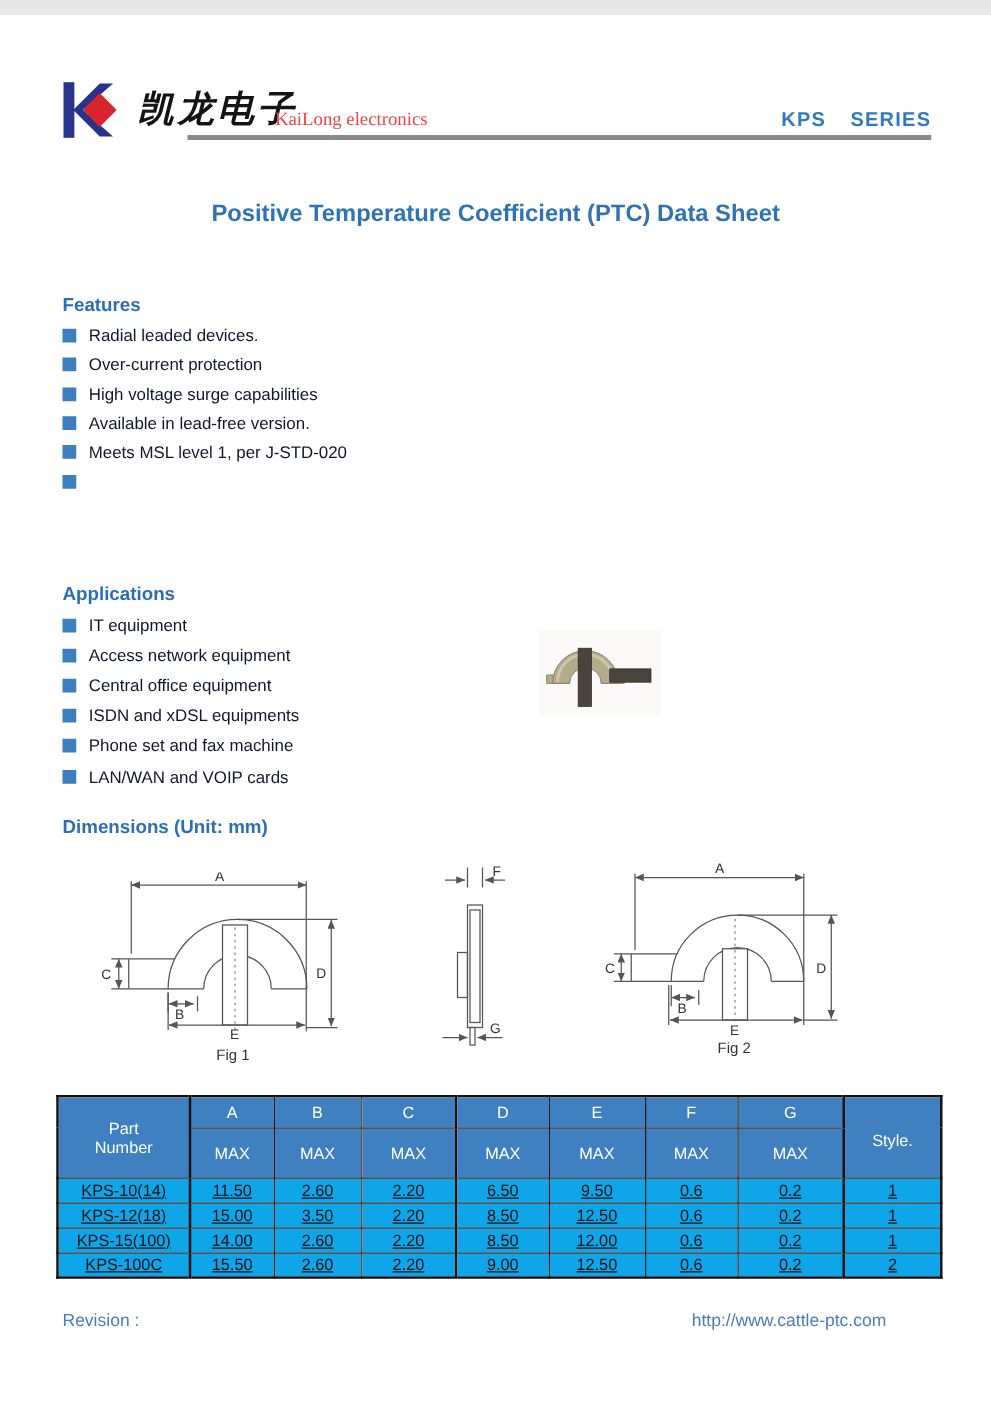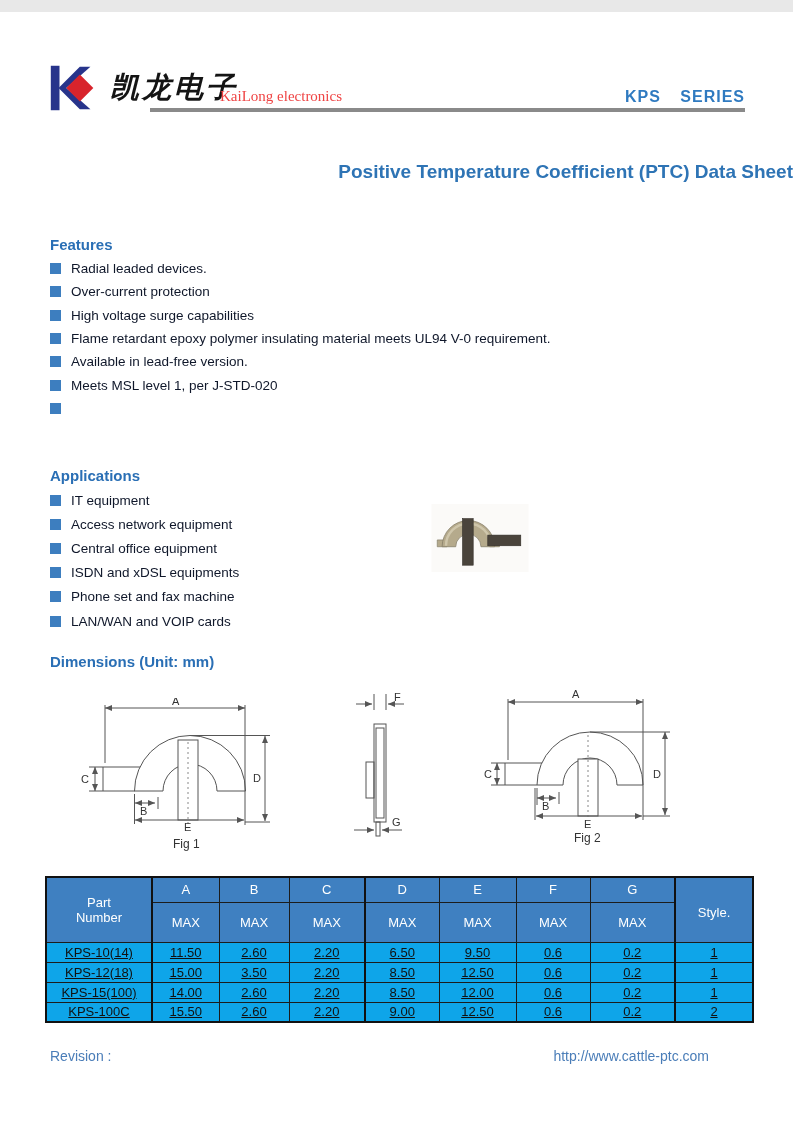--- a/index.html
+++ b/index.html
@@ -28,7 +28,7 @@
   }
   
   .doc-title{
-    position:absolute;left:0;top:149px;width:100%;text-align:right;
+    position:absolute;left:0;top:149px;width:100%;text-align:center;
     font-size:19px;font-weight:bold;color:#2e74b5;
   }
   

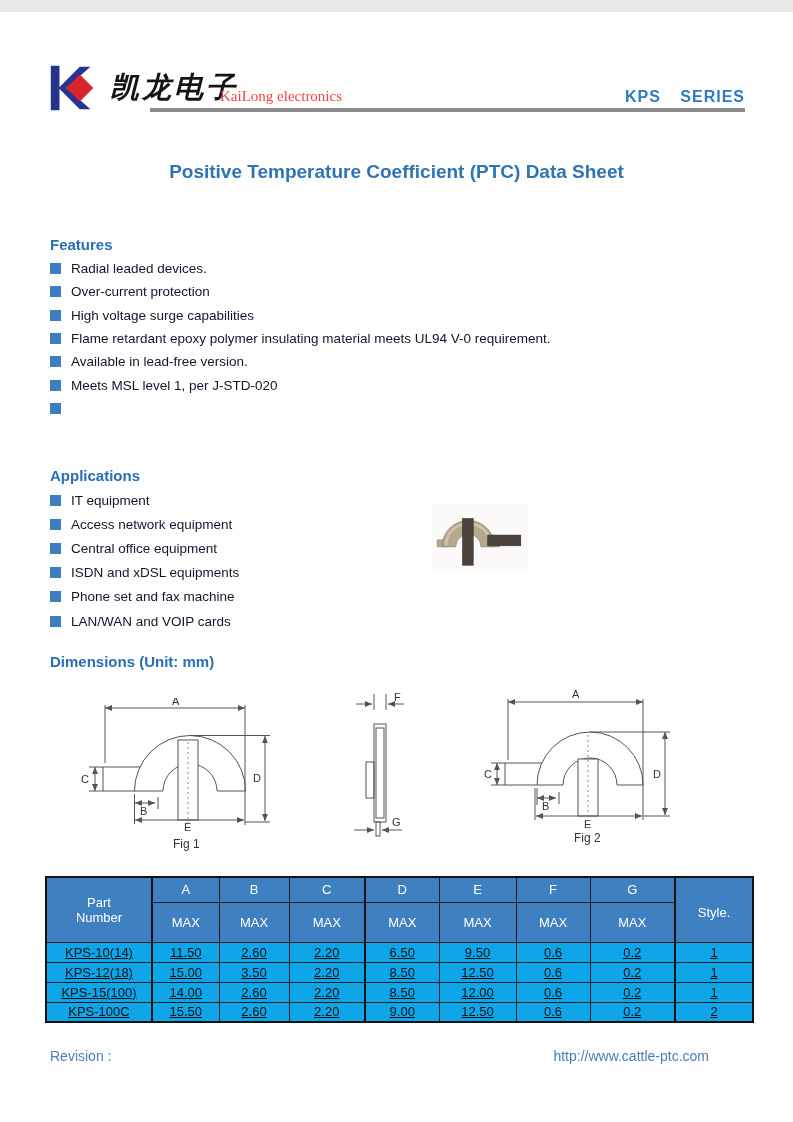--- a/index.html
+++ b/index.html
@@ -121,10 +121,6 @@
     <li>
         <span class="bullet"></span>
         <span>High voltage surge capabilities</span>
-      </li>
-    <li>
-        <span class="bullet"></span>
-        <span>Flame retardant epoxy polymer insulating material meets UL94 V-0 requirement.</span>
       </li>
     <li>
         <span class="bullet"></span>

* * * * * * * * *

### [AIM OF THE TASK]
Transcribe all of the data above exactly; no picture belongs in the copy.

### [RESULT FOR THIS EXERCISE]
--- a/index.html
+++ b/index.html
@@ -28,7 +28,7 @@
   }
   
   .doc-title{
-    position:absolute;left:0;top:149px;width:100%;text-align:right;
+    position:absolute;left:0;top:149px;width:100%;text-align:center;
     font-size:19px;font-weight:bold;color:#2e74b5;
   }
   

--- a/index.html
+++ b/index.html
@@ -121,10 +121,6 @@
     <li>
         <span class="bullet"></span>
         <span>High voltage surge capabilities</span>
-      </li>
-    <li>
-        <span class="bullet"></span>
-        <span>Flame retardant epoxy polymer insulating material meets UL94 V-0 requirement.</span>
       </li>
     <li>
         <span class="bullet"></span>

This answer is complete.